Swatch Denies Hayek Jr. to Succeed Late Father as Chairman of Watchmaker
Swatch Group AG, the Swiss-based watchmaker, denied a report in the magazine Bilanz that Chief Executive Officer Nick Hayek Jr. will succeed his late father Nicolas as chairman of the company.
“The meeting of the board will take place only tomorrow” and no decision had been made on a successor, Swatch spokeswoman Beatrice Howald said today, commenting on the Bilanz report in a telephone interview from Biel, Switzerland.
The elder Hayek, a businessman of Lebanese origin credited with reviving the Swiss watch industry from Japanese competition, died yesterday of heart failure at age 82 while at work, the maker of Omega timepieces said in a statement.
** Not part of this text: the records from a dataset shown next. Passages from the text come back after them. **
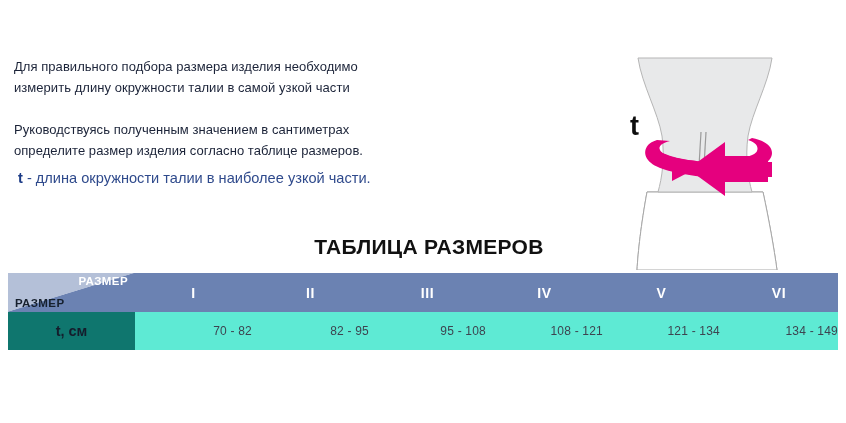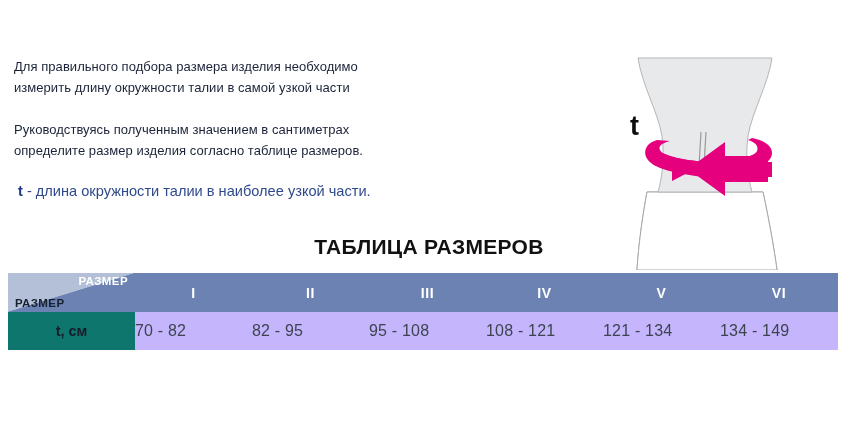--- a/index.html
+++ b/index.html
@@ -37,7 +37,7 @@
     white-space: pre-line;
   }
   .para.second {
-    margin-bottom: 20px;
+    margin-bottom: 7px;
   }
   .legend-line {
     font-size: 14.6px;

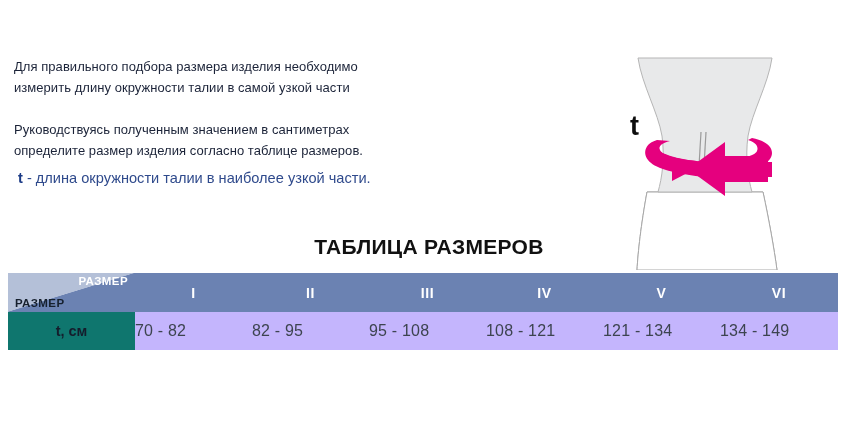--- a/index.html
+++ b/index.html
@@ -146,10 +146,10 @@
   }
   .data-cell {
     height: 38px;
-    background: #c4b5fd;
+    background: #5eead4;
     color: #3d4450;
-    font-size: 16px;
-    text-align: left;
+    font-size: 12px;
+    text-align: right;
     vertical-align: middle;
     border-top: 2px solid #ffffff;
     letter-spacing: 0.2px;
Swatch dropped 5.6 percent to 307.20 francs ($283.81) today in Zurich trading, the stock’s largest drop in eight months.
Hayek gained fame in Switzerland when he was hired to advise two Swiss watchmakers on the verge of bankruptcy amid competition from cheaper, Japanese-made watches. He recommended that the companies, which owned Omega, Longines and Tissot, merge and develop a low-cost watch called Swatch that consumers might buy in addition to their more expensive ones. By 1992, 100 million Swatches had been produced.
Hayek received France’s Legion d’Honneur in 2003 for his services to watchmaking.